Slightly oddly we also got a cameo from Diggle (David Ramsey) from the Arrowverse, which amounted to very little (so much for the Green Lantern suggestions), although he’s set to be in future episodes, too. His appearance, however, raised the flipside of the question we always asked when watching Supergirl: where the Hell was Supergirl in all of this and why wasn’t the baddie interested in her at all? Are Kryptonians that sexist?

I did give on new show a try as well…

Whitstable Pearl (UK: Acorn TV)

Whistable Pearl is based on one of those neverending stream of crime books that see quirky men or women in small towns solve all manner of unexpected crimes. This adaptation, one of the first original shows by streaming service Acorn TV, sees Pearl (Kerry Godliman from After Life, Treadstone), an ex-copper turned restaurateur, trying to become a private detective in her native oyster-loving Kent town of Whitstable, while striking up a sort of relationship with widowed ex-cop Howard Charles (The Musketeers) and trying to deal with her grown-up son’s problems, as well as those of her waitress and her mum (Frances Barber).

Normally, I give these kinds of things a wide berth, but not only do I go on holiday in Whitstable a lot so know it well, I was actually on holiday when they were filming it there in October and so I might even be in some of the establishing shots – I was certainly passing the house of ‘posh woman’ in episode two. So I thought I’d give it a go.

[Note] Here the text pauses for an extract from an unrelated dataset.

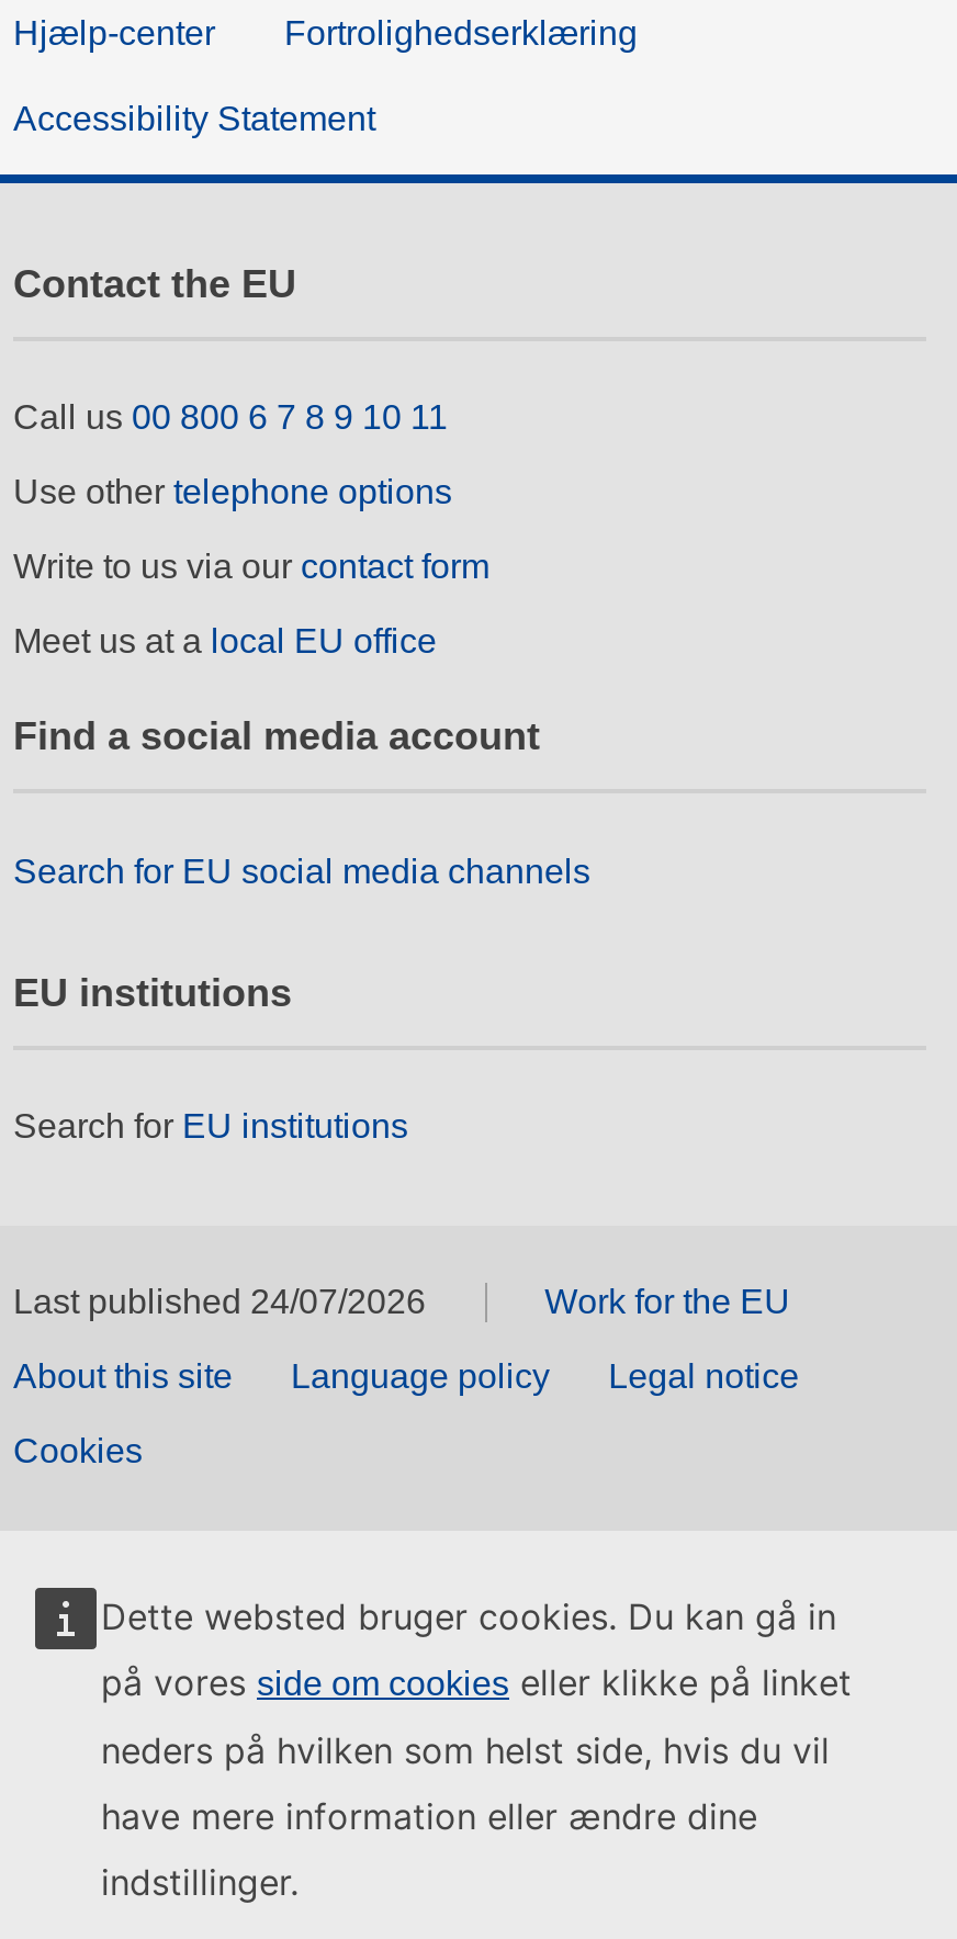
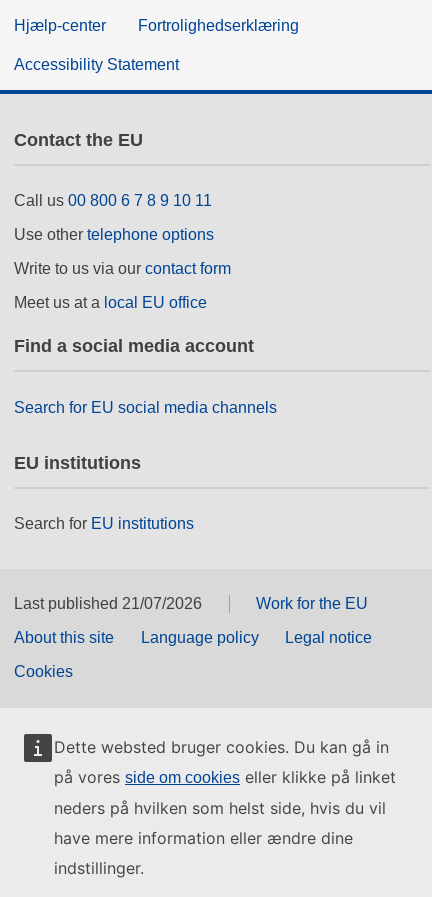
[13,1284,426,1321] Last published 24/07/2026 -> [14,596,202,612] Last published 21/07/2026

The first thing to note is that it’s really trying hard to be a Nordic Noir with its title sequence and theme: apparently, that’s now the go-to for European crime shows of any kind. However, the show itself is pretty generic stuff after that, without much edge to it. It’s 45 minutes in which a crime is established, everyone gets interrogated by Charles and/or Godliman in various capacities or they interrogate each other for facts/local knowledge, and the whole thing gets solved by the end. There’s nothing really remarkable about it at all. Even Charles seems weary of the pedestrian nature of the plotting.

But… it does look great. They use Whitstable and other Kent locations well (Ramsgate harbour gets a look in in episode two), although I spent most of my time trying to work out what specific shops and restaurants normally were when they’re not covered in fake fascias. Everything looks quasi-moody and picturesque (or at least like Whitstable in October when it’s not absolutely bucketing it down). Godliman is actually a charismatic screen presence. Two eps was my limit, but if you like slightly quirky crime shows in regional UK locations, Whitstable Pearl is worth a try.

That’s what I watched. But what did you watch?